Cristiano De Eccher (PdL)
Il 19 aprile 1945 si può dire che inizi il compimento della Guerra di Liberazione italiana, con l'ordine, arrivato dai vertici del CLN, dell'attacco generale. I partigiani scesero dalle montagne nei centri cittadini del nord del Paese, occuparono le fabbriche e le sedi dei giornali, mentre i nazifascisti battevano ovunque in ritirata. Il 21 aprile venne liberata Bologna, a Modena toccò il 22, Reggio Emilia e Genova il 24, Parma, Milano e Torino il 25 aprile.
Il 27 aprile Benito Mussolini venne catturato a Dongo, e impiccato il giorno seguente.
Il 29 aprile, finalmente, la resa dell'esercito tedesco: il CLN assunse tutti i poteri civili e militari. La guerra, sul suolo italiano, era terminata.
Infine il 2 maggio, a due settimane circa dall'inizio dell'attacco finale, la Resistenza italiana ebbe termine, almeno nei campi di battaglia: il generale britannico Alexander ordinò infatto la smobilitazione delle forze partigiane e la consegna delle armi.
A monito di quei momenti, con il Decreto Legislativo Luogotenenziale 185/1946, prima ancora della nascita della Repubblica, veniva individuato il 25 aprile, giorno della liberazione delle maggiori città del nord dell'Italia, come data dedicata al festeggiamento dell'Anniversario della Liberazione.
Da allora sono passati 66 anni, ma quest'anno, nel 2011, vi sarà un motivo in più per ricordare questa data ed i valori che ha rappresentato e rappresenta ancora.
Uno dei pilastri fondanti della Repubblica Italiana è il rifiuto dei valori del fascismo, l'imposizione della volontà della maggioranza, l'antidemocraticità, l'intolleranza. I padri costituenti, al momento della scrittura della Carta Costituzionale, inclusero un riferimento esplicito al ventennio mussoliniano, nella XII disposizione transitoria e finale.
È vietata la riorganizzazione, sotto qualsiasi forma, del disciolto partito fascista.
In deroga all'articolo 48, sono stabilite con legge, per non oltre un quinquennio dall'entrata in vigore della Costituzione, limitazioni temporanee al diritto di voto e alla eleggibilità per i capi responsabili del regime fascista.

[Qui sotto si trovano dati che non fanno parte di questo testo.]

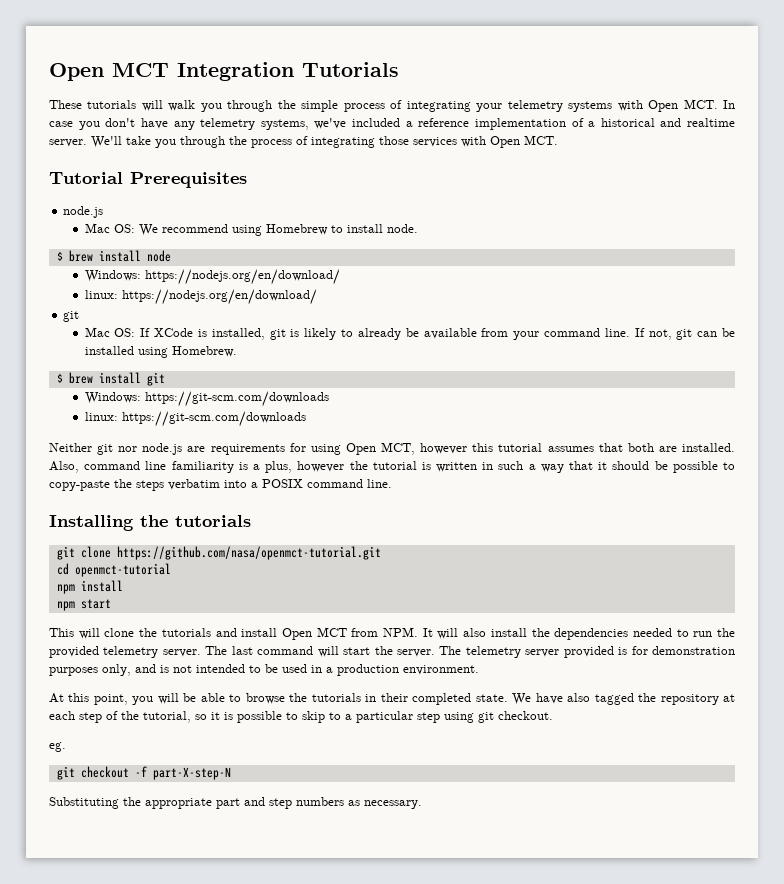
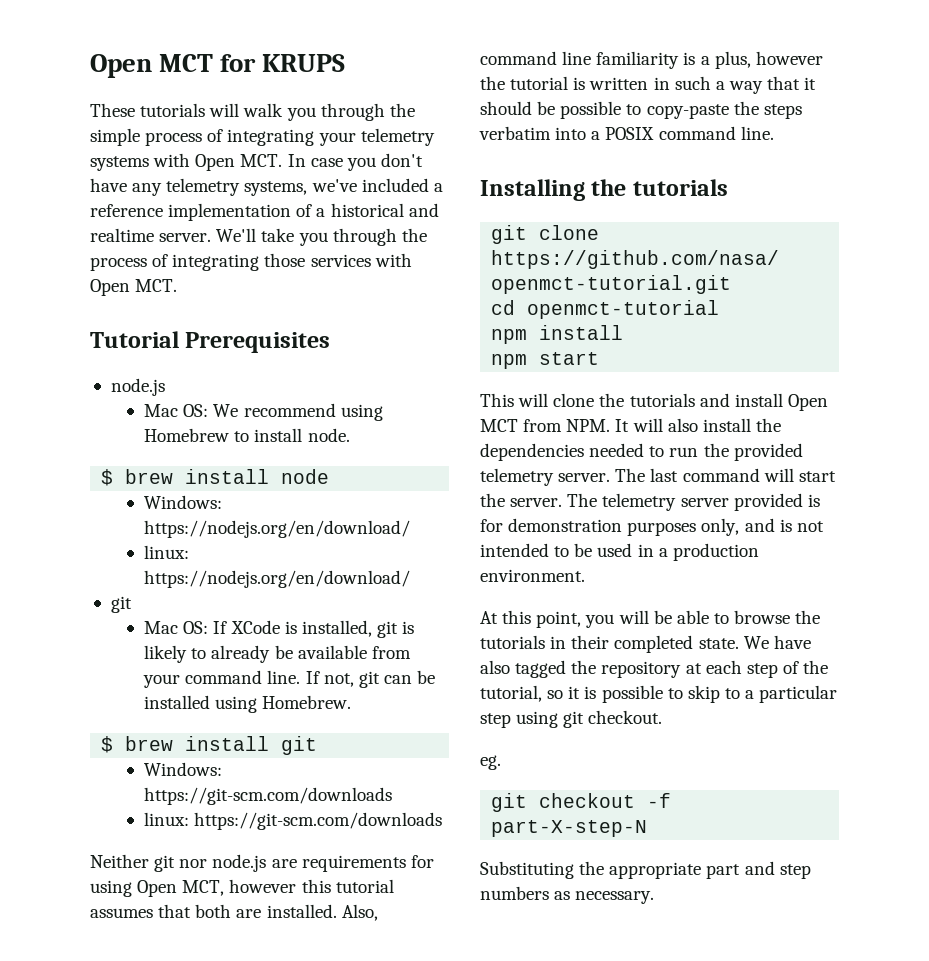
[49,62,399,81] Open MCT Integration Tutorials -> [90,54,346,78] Open MCT for KRUPS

Sulla base si questo principio è stata approvata la Legge 645/1952, la cosiddetta "Legge Scelba", pilastro della legislazione italiana in materia di antifascismo.
Proprio questo pilastro è oggi in pericolo, minato alle sue basi: il 29 marzo 2011 è stata infatti depositato al Senato l'Atto 2651, una proposta di legge costituzionale volta proprio all'abolizione della XII disposizione transitoria e finale della Costituzione. Senza di essa, naturalmente, la Legge Scelba si troverebbe senza alcun sostegno giuridico e anzi in aperto conflitto con altri articoli della Carta, e destinata quindi a sua volta ad una sua rapida abrogazione.
I firmatari della proposta sono stati quattro esponenti del PdL (Bevilacqua, De Eccher, Di Stefano e Totaro) ed uno di FLI (Digilio). Quest'ultimo ha poi ritirato il proprio supporto alla proposta di legge, mentre il senatore Bornacin (PdL) ha in seguito aggiunto il proprio sostegno aggiungendosi ai firmatari dell'atto.
Malgrado lo sdegno e l'opposizione che la presentazione dell'atto hanno suscitato in tutti gli schieramenti politici, PdL compreso, la proposta di legge non è stata ritirata, e giace in attesa dell'assegnazione alla I Commissione del Senato, pronta ad essere brandita come una clava politica all'occorrenza.
Le motivazioni formali che hanno provocato la presentazione della proposta di legge, reperibili nella relazione associata al progetto di legge, sono il risultato di un ragionamento basato su due fondamenta: la prima riguarda la "transitorietà" della disposizione, ormai in vigore da oltre sessant'anni e quindi con un carattere che di transitorio ha ormai ben poco; la seconda concerne invece il termine "disciolto", utilizzato in tal senso per stabilire che i padri costituenti si riferivano espressamente al partito fascista mussoliniano, quello attivo fino alla II Guerra Mondiale. Poiché, ragionano i promotori della legge, al giorno d'oggi esistono ben poche possibilità che appaia sulla scena politica un partito con le caratteristiche del PNF, la XII disposizione non ha più senso di restare in vigore.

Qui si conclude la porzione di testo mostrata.